AIDS üç önemli yolla bulaşıyor
1- Cinsel yolla: HIV, her türlü cinsel
temasla bulaşır. Bulaş için virüsü taşıyan kişiyle yapılacak tek bir cinsel temas
bile yeterlidir. HIV ile enfekte kişilerle yapılan cinsel temas sayısı
arttıkça, bulaş olasılığı artmaktadır. Birden fazla cinsel eşi olanlar, sık eş
değiştirenler, damar içi madde kullanma alışkanlığı olanlar, hemofili, diğer
kanama bozukluğu, kronik böbrek hastalığı gibi hastalıkları nedeniyle sık kan
verilmek zorunda olan kişilerle yapılan cinsel temasta bulaş riski daha
yüksektir.
2- Kan ve kan ürünleri
ile Virüsün
kanda yoğun miktarda bulunması nedeni ile virüsü taşıyan kişilerden alınan kan
ve kan ürünlerinin başka bir kişide kullanılması sonucu hastalık bulaşabilir.

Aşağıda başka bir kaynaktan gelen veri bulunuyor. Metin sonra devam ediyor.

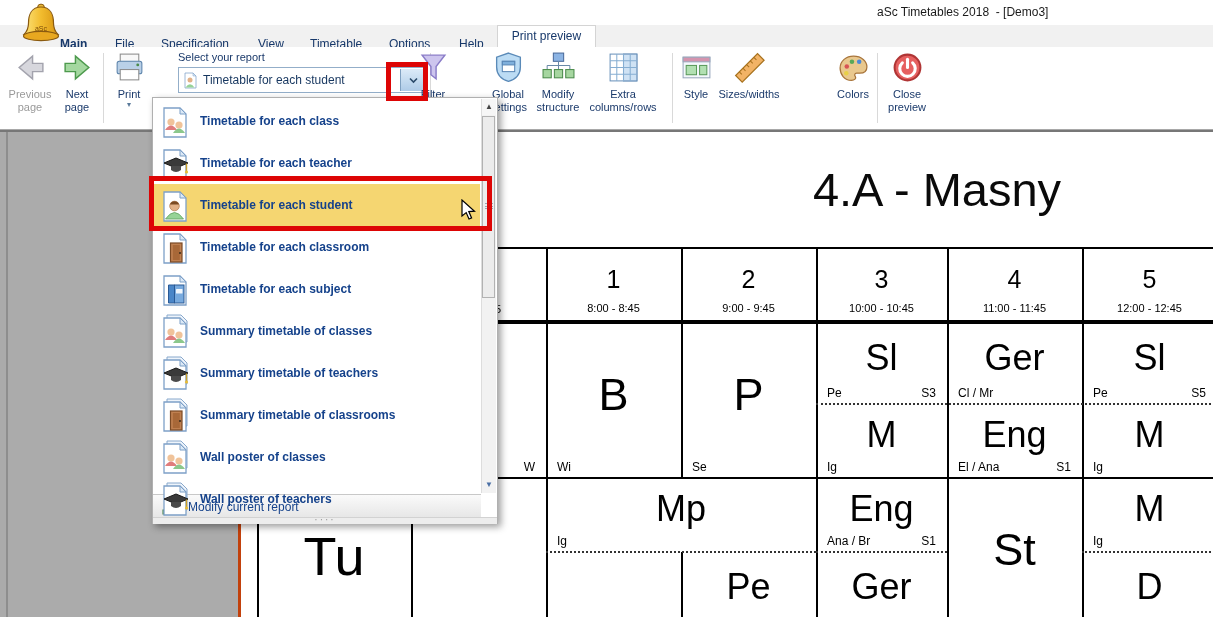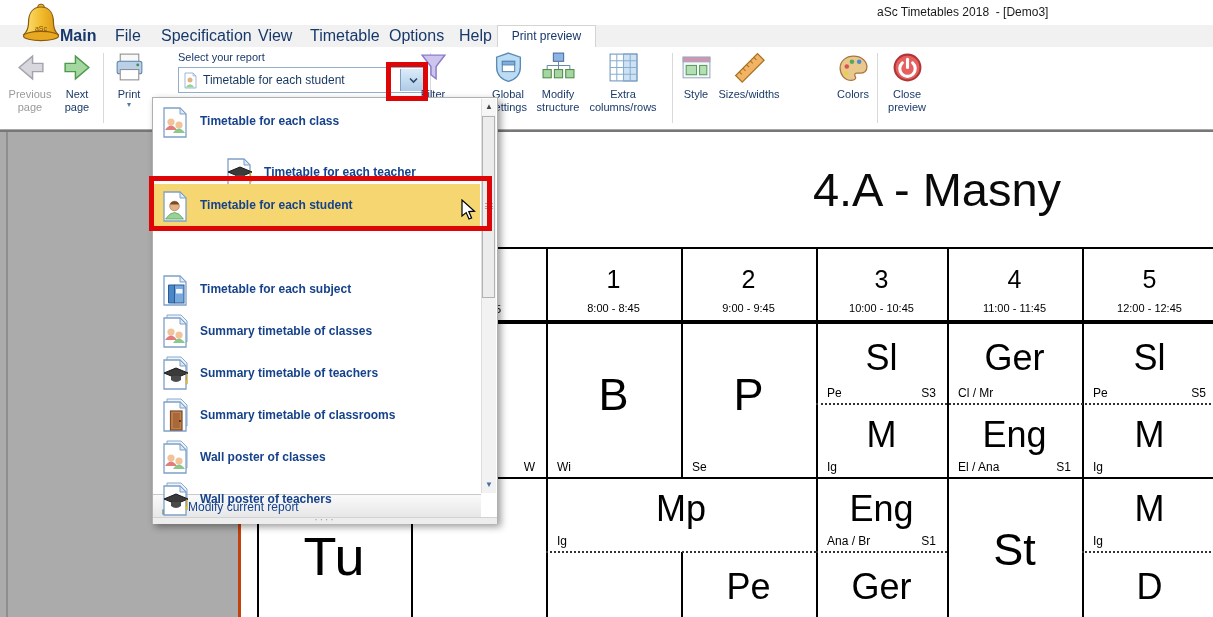"Main" .menu-item { font-size: 16px -> 12px; top: 0 -> 8px }
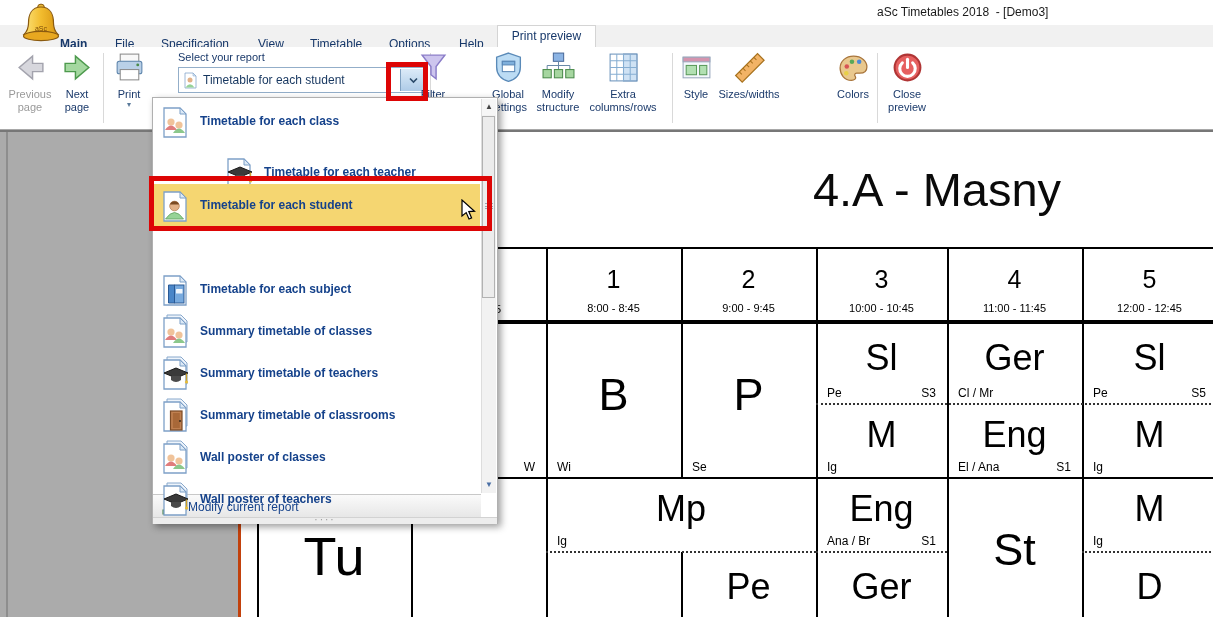"Timetable for each teacher" div.pitem { justify-content: center -> none; top: 53px -> 44px }
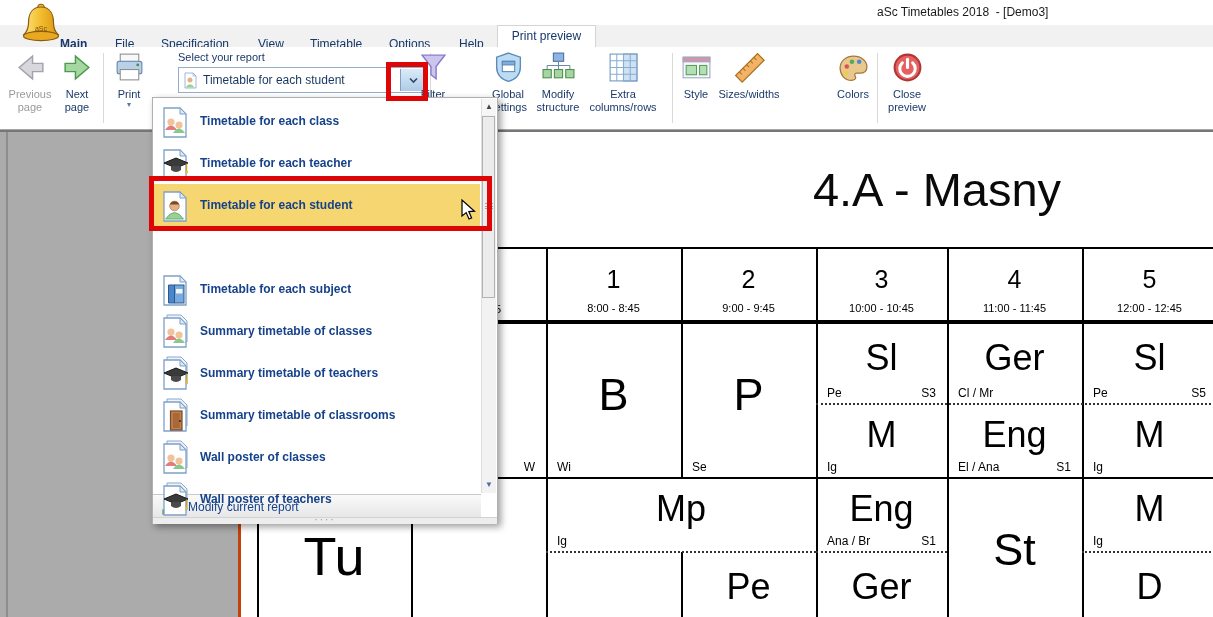"Timetable for each classroom" div.pitem { html: none -> <div> <span> <svg> <polygon></polygon> <polygon></polygon> <rect></rect> <rect></rect> <circle></circle> </svg> </span> <span>Timetable for each classroom</span> </div> }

Ancak; 1985 yılında virüse karşı oluşan antikorların kanda tespit edilmeye
başlanmasıyla, kan ve kan ürünlerinin hastaya verilmeden önce HIV yönünden test
edilmesi yasal zorunluluk olmuştur. Bu nedenle, sonraki yıllarda bu yolla bulaş
son derece azalmıştır. Ancak; damar içi madde alışkanlığı olan kişilerin aynı
iğne ve enjektörü paylaşmaları ile bulaş giderek artan oranlarda görülmeye
devam etmektedir.
3- Anneden bebeğe: HIV; gebelik boyunca,
doğum sırasında ve emzirme ile anneden bebeğe geçebilmektedir. Ancak; %20-30
olan bu oran HIV pozitif anneye antiretroviral (virüsü baskılayan) ilaç
başlanması, doğumdan sonra bebeğe aynı ilacın verilmesi ve sezaryen uygulanması
ile % 8-10'lara düşürülebilmektedir.
Bu
belirtilere dikkat!
HIV, vücuda
alındıktan sonra 1-6 hafta içerisinde ilk çoğalma döneminde akut enfeksiyona
neden olur. Bu dönemde belirtiler değişken olmakla birlikte; ateş, lenf
bezlerinde büyüme, farenjit, deri döküntüleri, kas veya eklem ağrısı, ishal,
baş ağrısı, bulantı ve kusma, karaciğer ve dalak büyümesi, pamukçuk
görülebilir. Bir kısım vakada menenjit, ensefalit gibi sinir sistemi bulgularına
rastlanır. Bütün bu bulgular 2-4 hafta içerisinde tedavi gerektirmeden geçer.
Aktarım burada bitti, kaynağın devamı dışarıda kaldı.